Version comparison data
========

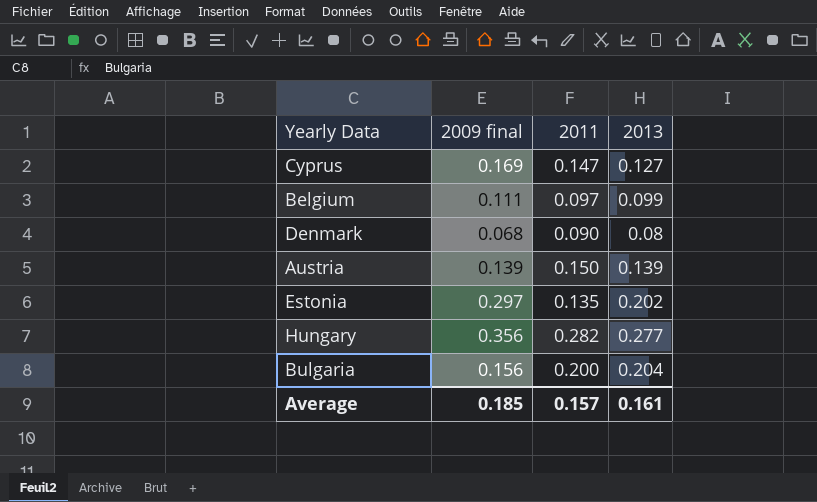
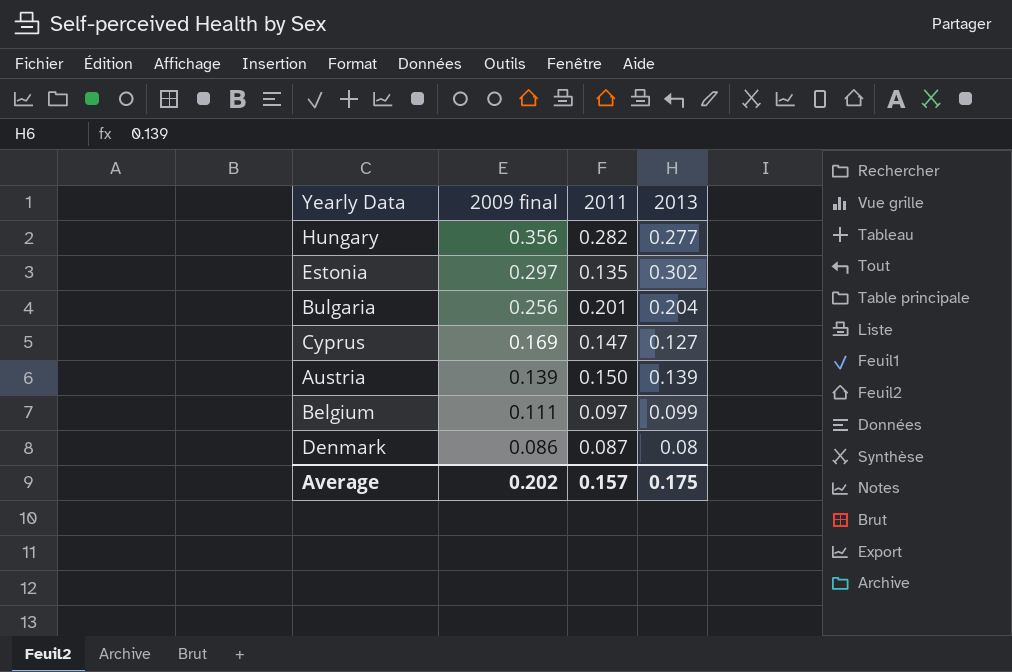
row order: none -> 2009 final descending
Estonia | 2013: 0.202 -> 0.302
Bulgaria | 2009 final: 0.156 -> 0.256
Bulgaria | 2011: 0.200 -> 0.201
Denmark | 2009 final: 0.068 -> 0.086
Denmark | 2011: 0.090 -> 0.087
Average | 2009 final: 0.185 -> 0.202
Average | 2013: 0.161 -> 0.175

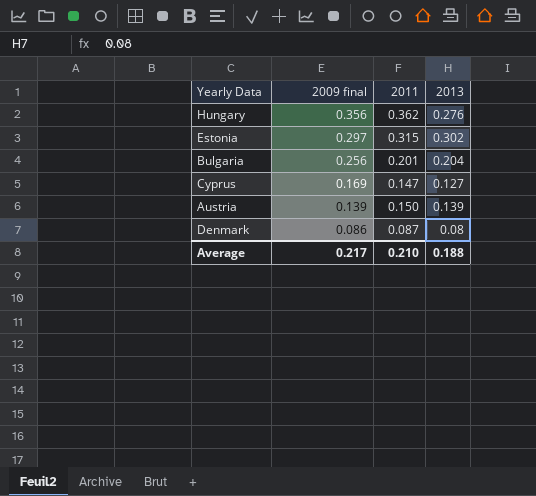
row Belgium: 0.111 | 0.097 | 0.099 -> none
Hungary | 2011: 0.282 -> 0.362
Hungary | 2013: 0.277 -> 0.276
Estonia | 2011: 0.135 -> 0.315
Average | 2009 final: 0.202 -> 0.217
Average | 2011: 0.157 -> 0.210
Average | 2013: 0.175 -> 0.188

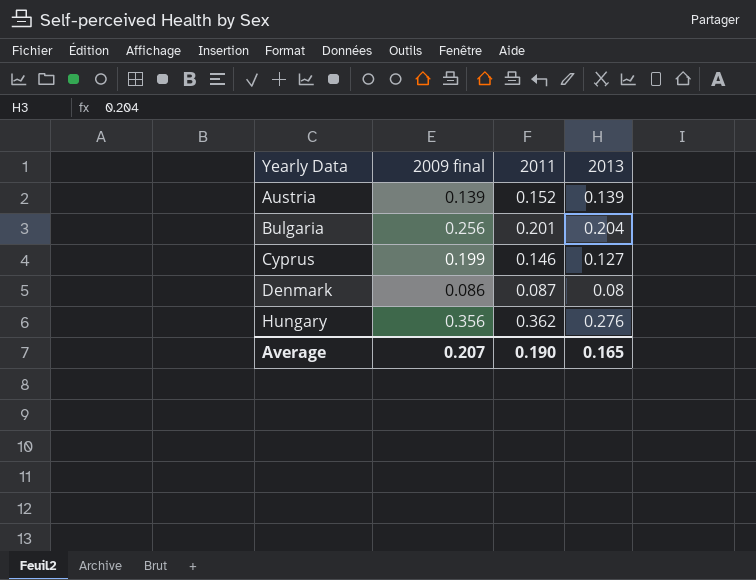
row order: 2009 final descending -> Yearly Data ascending
row Estonia: 0.297 | 0.315 | 0.302 -> none
Austria | 2011: 0.150 -> 0.152
Cyprus | 2009 final: 0.169 -> 0.199
Cyprus | 2011: 0.147 -> 0.146
Average | 2009 final: 0.217 -> 0.207
Average | 2011: 0.210 -> 0.190
Average | 2013: 0.188 -> 0.165

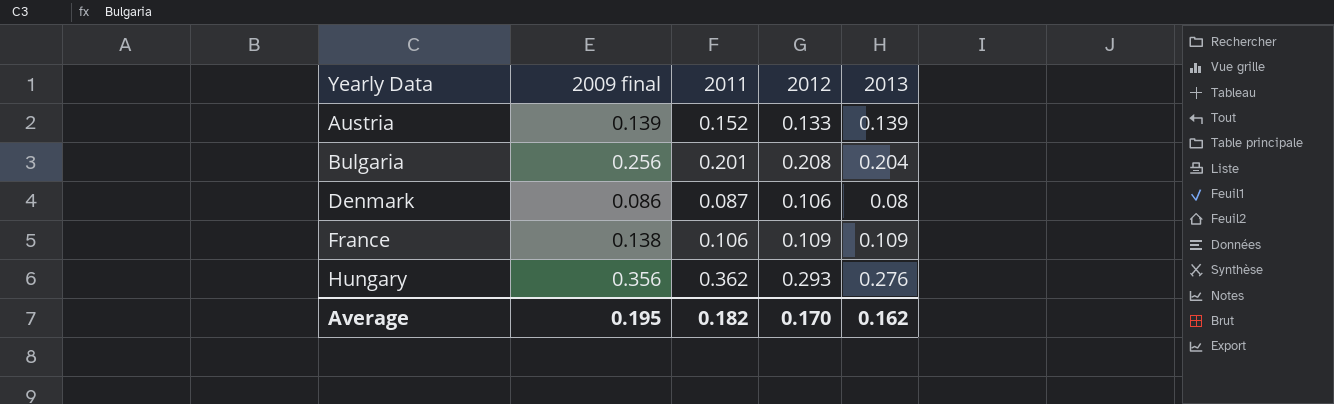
column 2012 | position: none -> 4
row Cyprus: 0.199 | 0.146 | 0.127 -> none
row France: none -> 0.138 | 0.106 | 0.109 | 0.109
Average | 2009 final: 0.207 -> 0.195
Average | 2011: 0.190 -> 0.182
Average | 2013: 0.165 -> 0.162

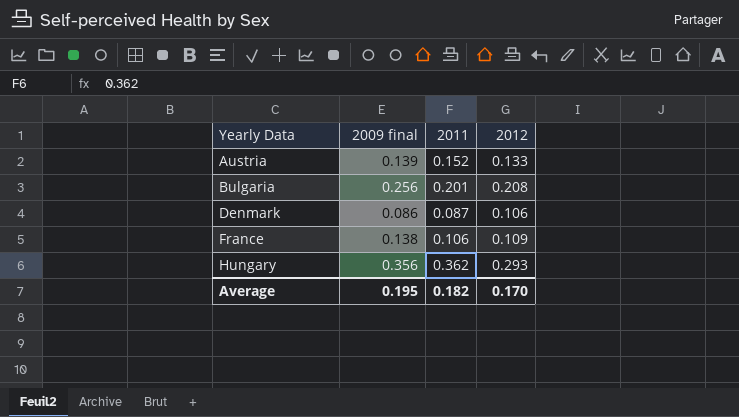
column 2013 | position: 5 -> none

========

# What is needed
Each entry is to be given again exactly as it stands, with its pictures removed.

# Result for this exercise
row order: none -> 2009 final descending
Estonia | 2013: 0.202 -> 0.302
Bulgaria | 2009 final: 0.156 -> 0.256
Bulgaria | 2011: 0.200 -> 0.201
Denmark | 2009 final: 0.068 -> 0.086
Denmark | 2011: 0.090 -> 0.087
Average | 2009 final: 0.185 -> 0.202
Average | 2013: 0.161 -> 0.175

row Belgium: 0.111 | 0.097 | 0.099 -> none
Hungary | 2011: 0.282 -> 0.362
Hungary | 2013: 0.277 -> 0.276
Estonia | 2011: 0.135 -> 0.315
Average | 2009 final: 0.202 -> 0.217
Average | 2011: 0.157 -> 0.210
Average | 2013: 0.175 -> 0.188

row order: 2009 final descending -> Yearly Data ascending
row Estonia: 0.297 | 0.315 | 0.302 -> none
Austria | 2011: 0.150 -> 0.152
Cyprus | 2009 final: 0.169 -> 0.199
Cyprus | 2011: 0.147 -> 0.146
Average | 2009 final: 0.217 -> 0.207
Average | 2011: 0.210 -> 0.190
Average | 2013: 0.188 -> 0.165

column 2012 | position: none -> 4
row Cyprus: 0.199 | 0.146 | 0.127 -> none
row France: none -> 0.138 | 0.106 | 0.109 | 0.109
Average | 2009 final: 0.207 -> 0.195
Average | 2011: 0.190 -> 0.182
Average | 2013: 0.165 -> 0.162

column 2013 | position: 5 -> none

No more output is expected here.